Une camionnette vient proposer du pain chaque matin vers 8h. Un petit coup de "pouet-pouet" en passant devant chez nous avant d'aller au fond de l'impasse et de revenir. Très pratique. Pile-poil le temps de préparer la monnaie, de quitter les pantoufles et d'attendre son passage.

Attente plus ou moins longue à l'entrée de l'impasse, c'est plus pratique pour elle. Devant une maison aux volets fermés.

Sa propriétaire l'a quitté pour aller en maison de retraite, son fils, la cinquantaine, habitait avec elle. Les nombreuses allées-venues de véhicules sanitaires divers et variés ont cessé un jour. Je croyais que c'était pour elle. C'était pour lui. Et j'ai appris un jour le décès du fils. Je ne les connaissais pas, juste un signe de la main ou un sourire.

Depuis, la maison est close. Un voisin serviable entretient les abords, passe la tondeuse. Mais les volets restent fermés.

Et je regarde notre maison, je songe à la fragilité des vies, de nos vies. Un pépin de santé, un accident de voiture et notre maison aurait à son tour les volets fermés. Comme à l'époque où nous n'y venions que certains week-end. Comme à l'époque où nous travaillions tous les deux à Dijon. Comme à l'époque du cambriolage.
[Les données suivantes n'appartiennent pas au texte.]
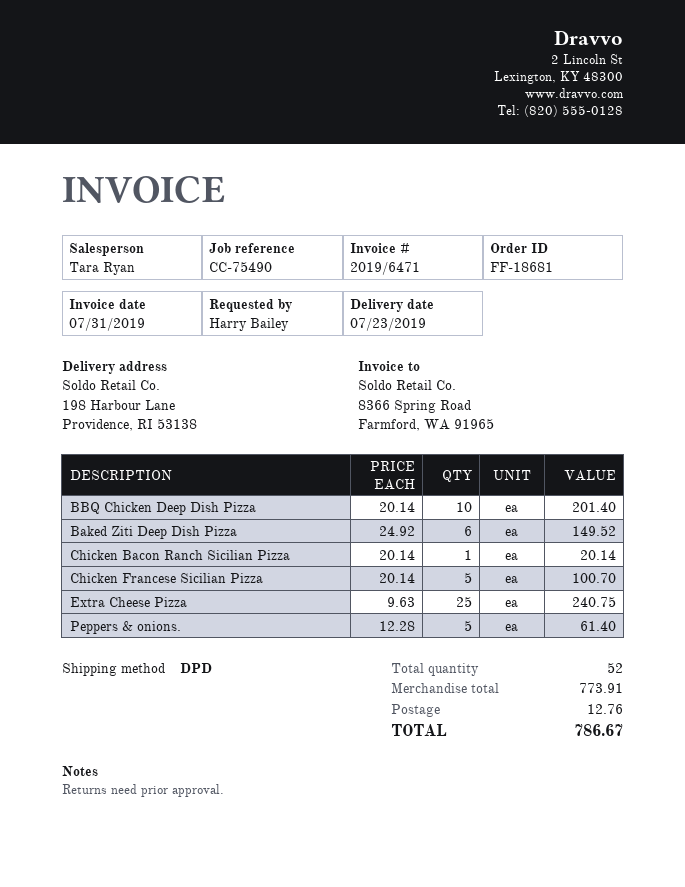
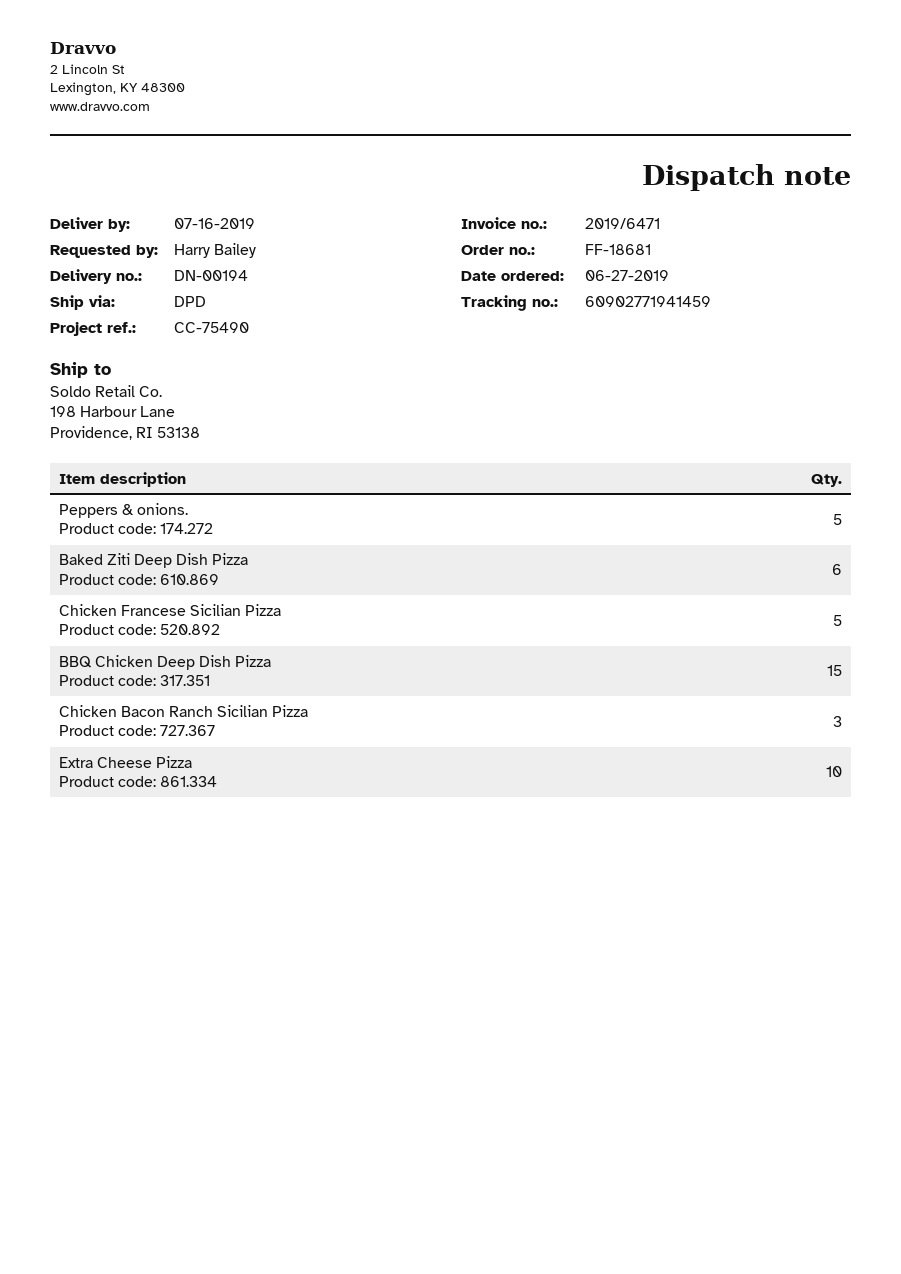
delivery date: 2019-07-23 -> 2019-07-16
BBQ Chicken Deep Dish Pizza: 10 -> 15
Chicken Bacon Ranch Sicilian Pizza: 1 -> 3
Extra Cheese Pizza: 25 -> 10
Avec la poussière qui recouvrirait nos objets, ces marqueurs dérisoires mais ô combien importants de toute une vie. Avec la nature qui se débriderait en l'absence de dompteur, l'herbe qui pousserait, les noyaux des fruits tombés qui deviendraient des arbustes, avec un potager qui disparaîtrait progressivement...

Et je suis triste devant cette maison close.

La camionnette s'arrête devant moi, je prends une baguette "tradition", parfois un "pain fendu" et retourne là où les volets sont ouverts. L'odeur du café, deux tartines de pain frais...

Et la vie continue.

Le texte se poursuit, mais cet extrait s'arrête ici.